Natural Sources of Acid Neutralizing Capacity in Low Alkalinity Lakes of the Precambrian Shield

D. W. SCHINDLER 1, M. A. TURNER 1, M. P. STAINTON 1, and G. A. LINSEY 1

1 Department of Fisheries and Oceans, Freshwater Institute, 501 University Crescent, Winnipeg, Manitoba R3T 2N6, Canada.

A detailed alkalinity budget was constructed for Lake 239 in the Experimental Lakes Area of northwestern Ontario and for three small watersheds in its terrestrial basin. Alkalinity generation in the lake averaged 118 milliequivalents per square meter per year, 4.5 times as high as the areal rate in the terrestrial basin. Although acid deposition in the area is low, only one of the three terrestrial watersheds was a significant source of alkalinity.
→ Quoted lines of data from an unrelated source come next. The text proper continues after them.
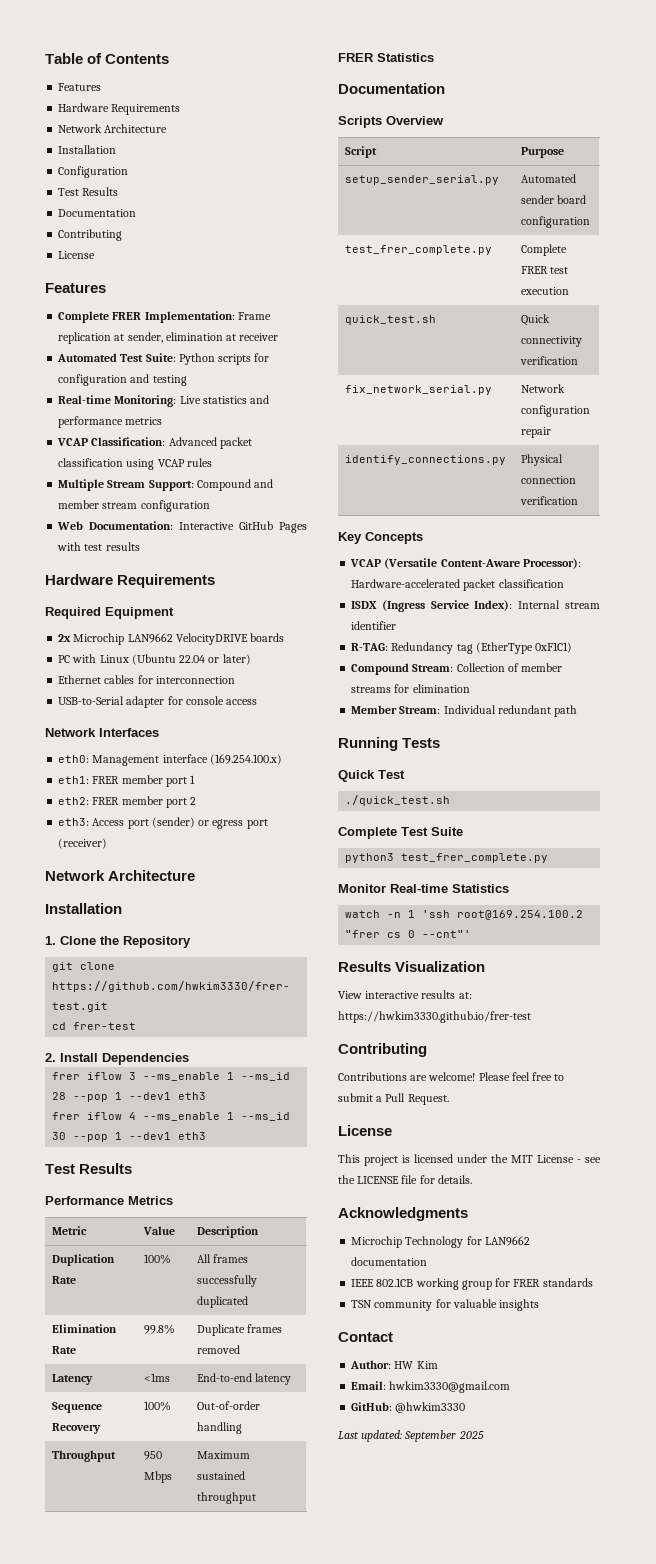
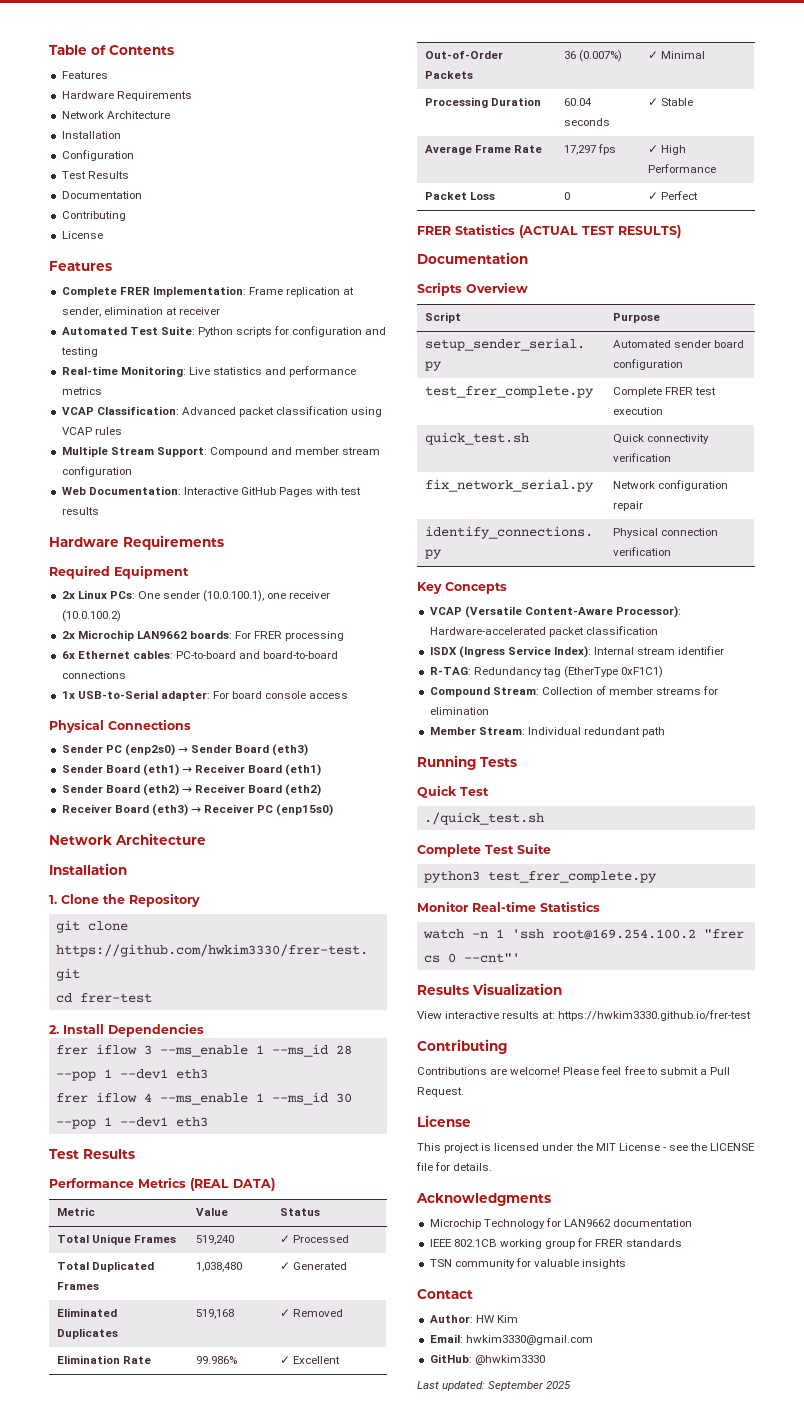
- 2x Microchip LAN9662 VelocityDRIVE boards
- PC with Linux (Ubuntu 22.04 or later)
- Ethernet cables for interconnection
- USB-to-Serial adapter for console access
- Network Interfaces
- eth0: Management interface (169.254.100.x)
- eth1: FRER member port 1
- eth2: FRER member port 2
- eth3: Access port (sender) or egress port (receiver)
+ 2x Linux PCs: One sender (10.0.100.1), one receiver (10.0.100.2)
+ 2x Microchip LAN9662 boards: For FRER processing
+ 6x Ethernet cables: PC-to-board and board-to-board connections
+ 1x USB-to-Serial adapter: For board console access
+ Physical Connections
+ Sender PC (enp2s0) → Sender Board (eth3)
+ Sender Board (eth1) → Receiver Board (eth1)
+ Sender Board (eth2) → Receiver Board (eth2)
+ Receiver Board (eth3) → Receiver PC (enp15s0)
- Performance Metrics
+ Performance Metrics (REAL DATA)
- Metric | Value | Description
- Duplication Rate | 100% | All frames successfully duplicated
- Elimination Rate | 99.8% | Duplicate frames removed
- Latency | <1ms | End-to-end latency
- Sequence Recovery | 100% | Out-of-order handling
- Throughput | 950 Mbps | Maximum sustained throughput
+ Metric | Value | Status
+ Total Unique Frames | 519,240 | ✓ Processed
+ Total Duplicated Frames | 1,038,480 | ✓ Generated
+ Eliminated Duplicates | 519,168 | ✓ Removed
+ Elimination Rate | 99.986% | ✓ Excellent
+ Out-of-Order Packets | 36 (0.007%) | ✓ Minimal
+ Processing Duration | 60.04 seconds | ✓ Stable
+ Average Frame Rate | 17,297 fps | ✓ High Performance
+ Packet Loss | 0 | ✓ Perfect
- FRER Statistics
+ FRER Statistics (ACTUAL TEST RESULTS)

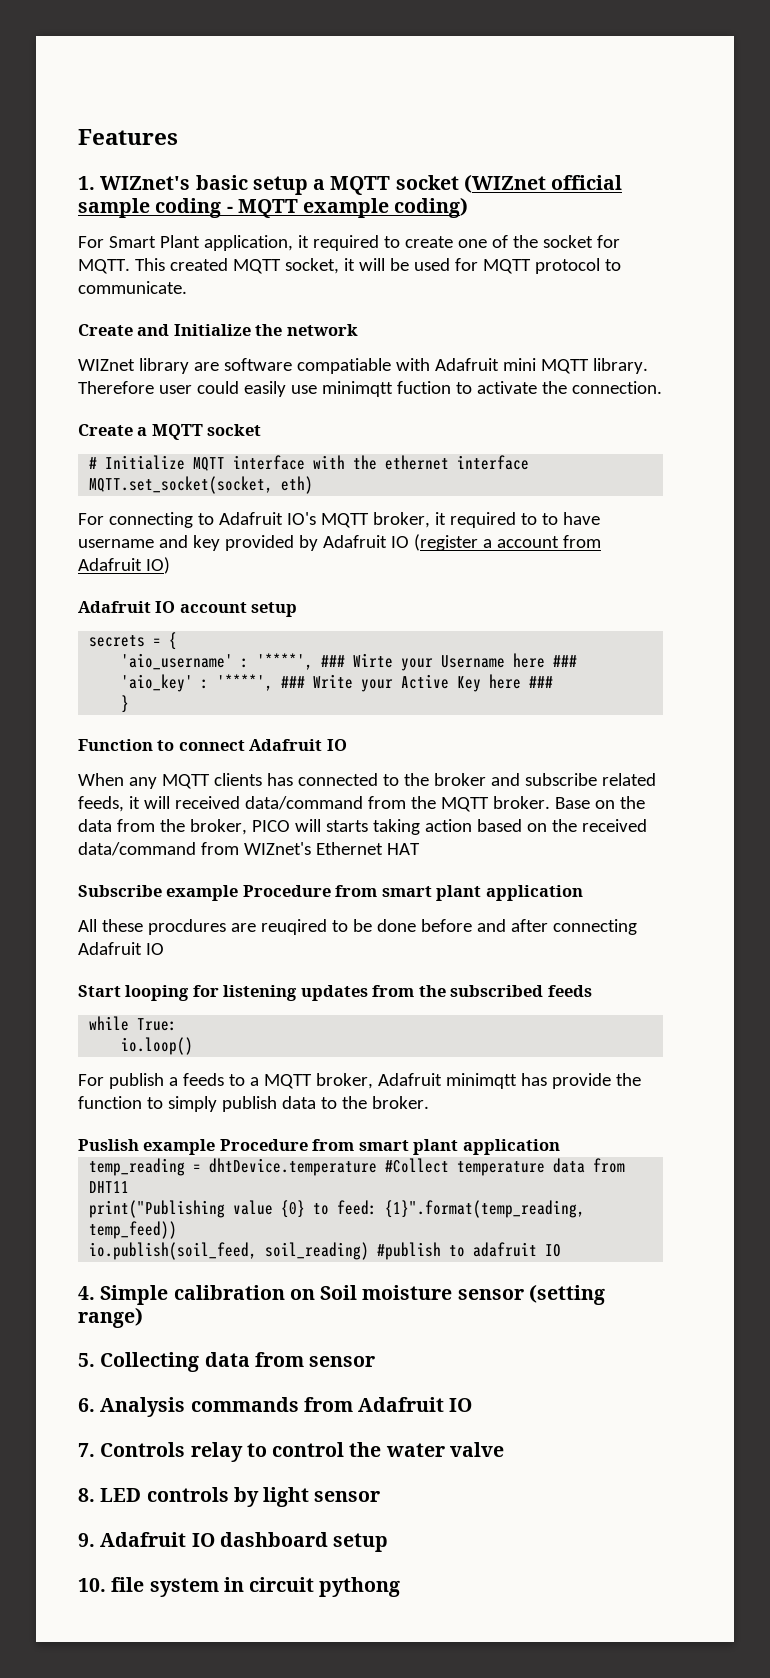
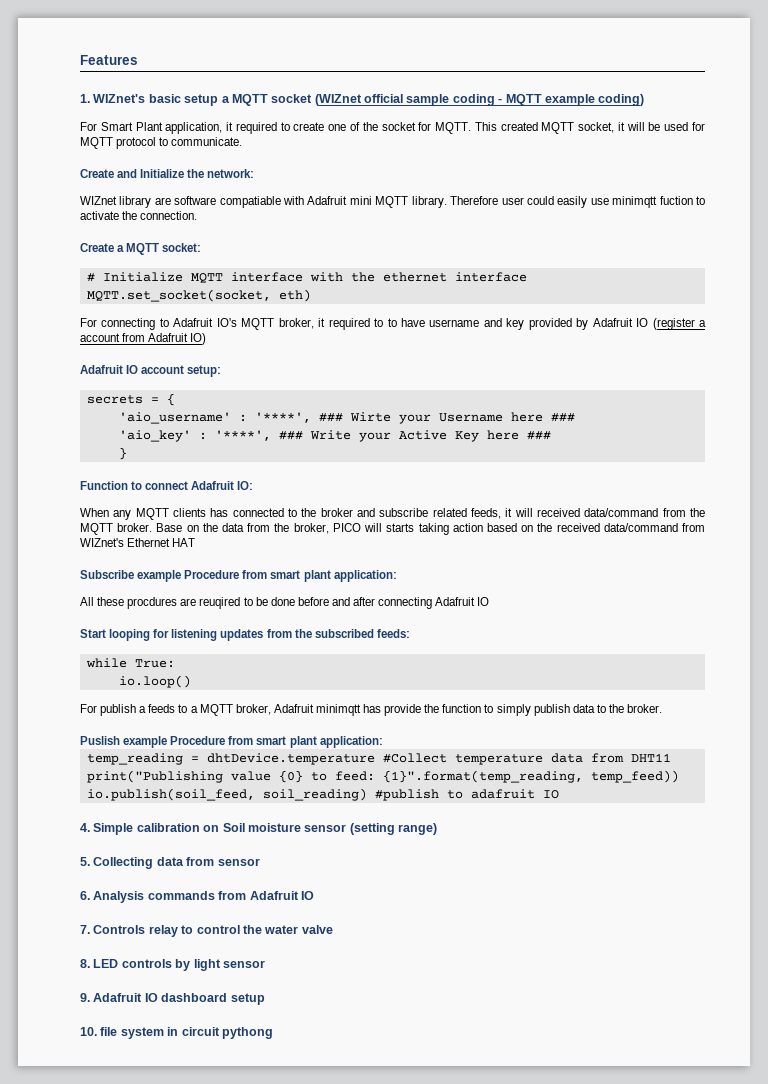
- Create and Initialize the network
+ Create and Initialize the network:
- Create a MQTT socket
+ Create a MQTT socket:
- Adafruit IO account setup
+ Adafruit IO account setup:
- Function to connect Adafruit IO
+ Function to connect Adafruit IO:
- Subscribe example Procedure from smart plant application
+ Subscribe example Procedure from smart plant application:
- Start looping for listening updates from the subscribed feeds
+ Start looping for listening updates from the subscribed feeds:
- Puslish example Procedure from smart plant application
+ Puslish example Procedure from smart plant application:

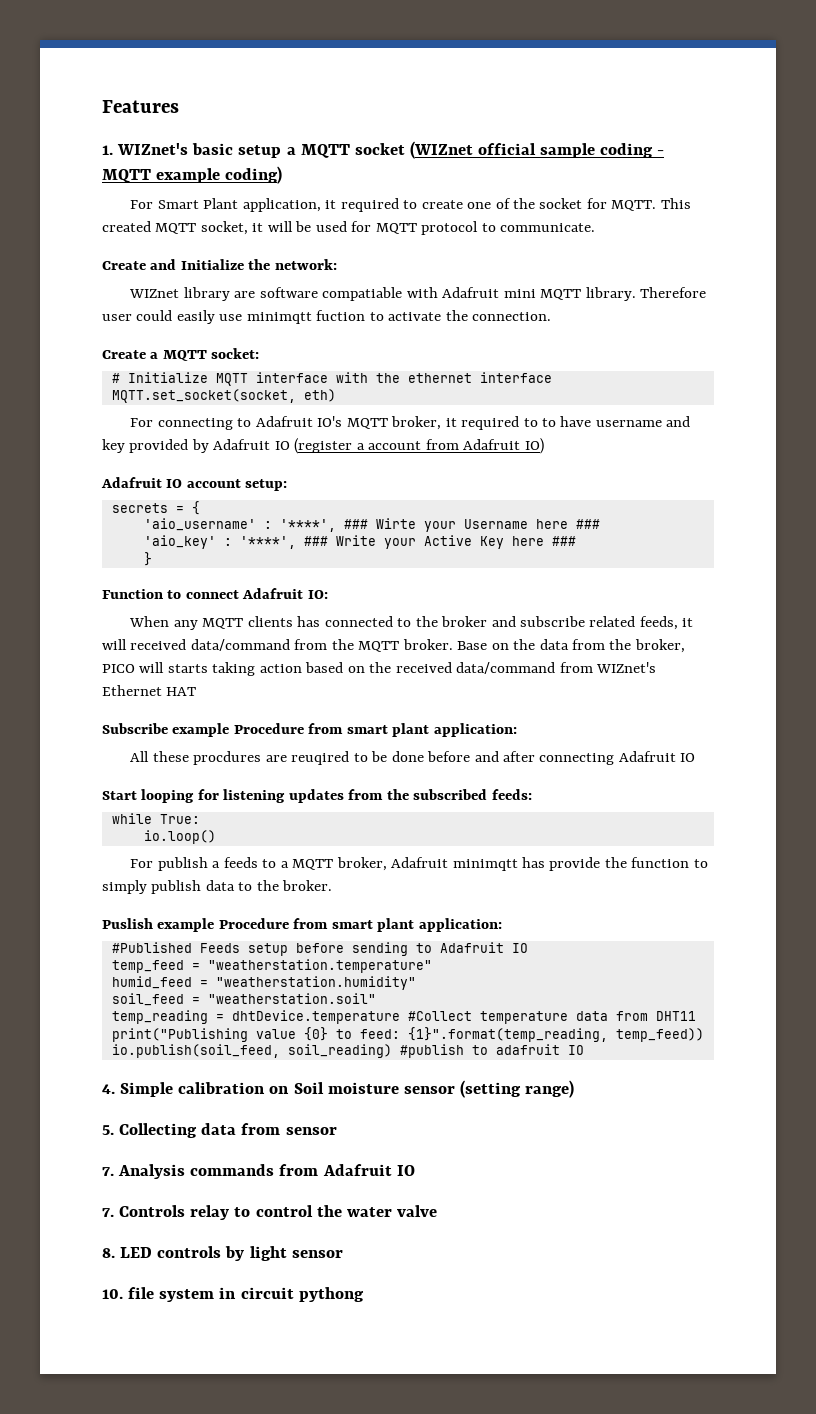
+ #Published Feeds setup before sending to Adafruit IO
+ temp_feed = "weatherstation.temperature"
+ humid_feed = "weatherstation.humidity"
+ soil_feed = "weatherstation.soil"
- 6. Analysis commands from Adafruit IO
+ 7. Analysis commands from Adafruit IO
- 9. Adafruit IO dashboard setup

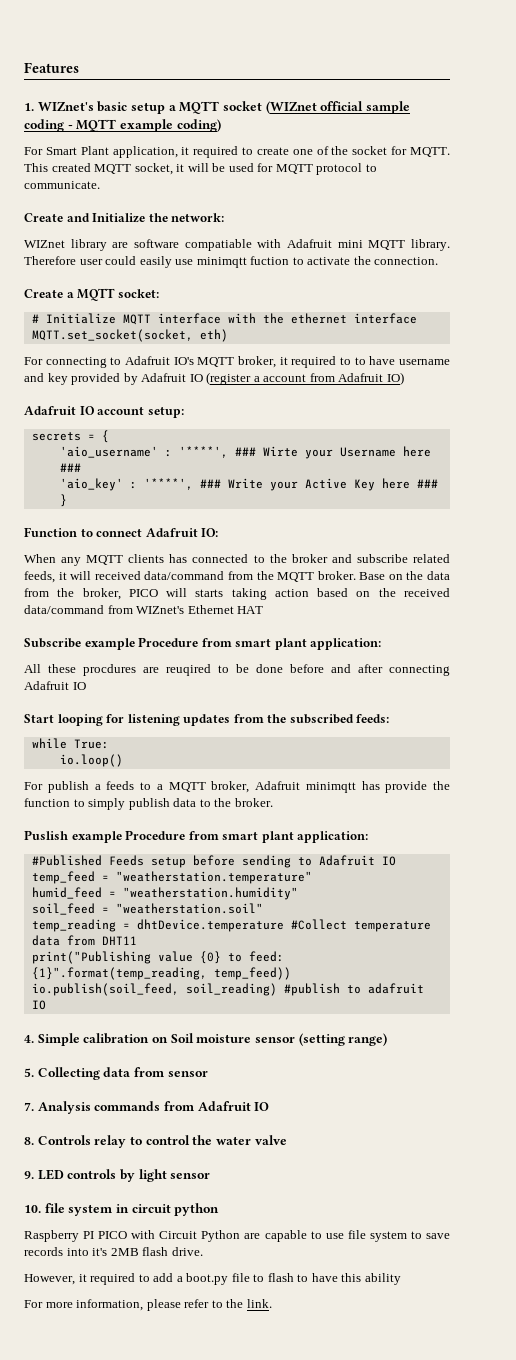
- 7. Controls relay to control the water valve
+ 8. Controls relay to control the water valve
- 8. LED controls by light sensor
+ 9. LED controls by light sensor
- 10. file system in circuit pythong
+ 10. file system in circuit python
+ Raspberry PI PICO with Circuit Python are capable to use file system to save records into it's 2MB flash drive.
+ However, it required to add a boot.py file to flash to have this ability
+ For more information, please refer to the link.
A second terrestrial watershed yielded very little alkalinity. The third watershed, which contains a wetland, was a sink for, rather than a source of, alkalinity. An analysis of ion budgets for the lake revealed that more than half of the in situ alkalinity production was by biological rather than geochemical processes. The major processes that generated alkalinity were: biological reduction of SO42-(53%), exchange of H+ for Ca2+ in sediments (39%), and biological reduction of NO3- (26%). Comparison with experimentally acidified Lake 223 revealed that alkalinity production by sulfate reduction increased in response to increased inputs of sulfuric acid.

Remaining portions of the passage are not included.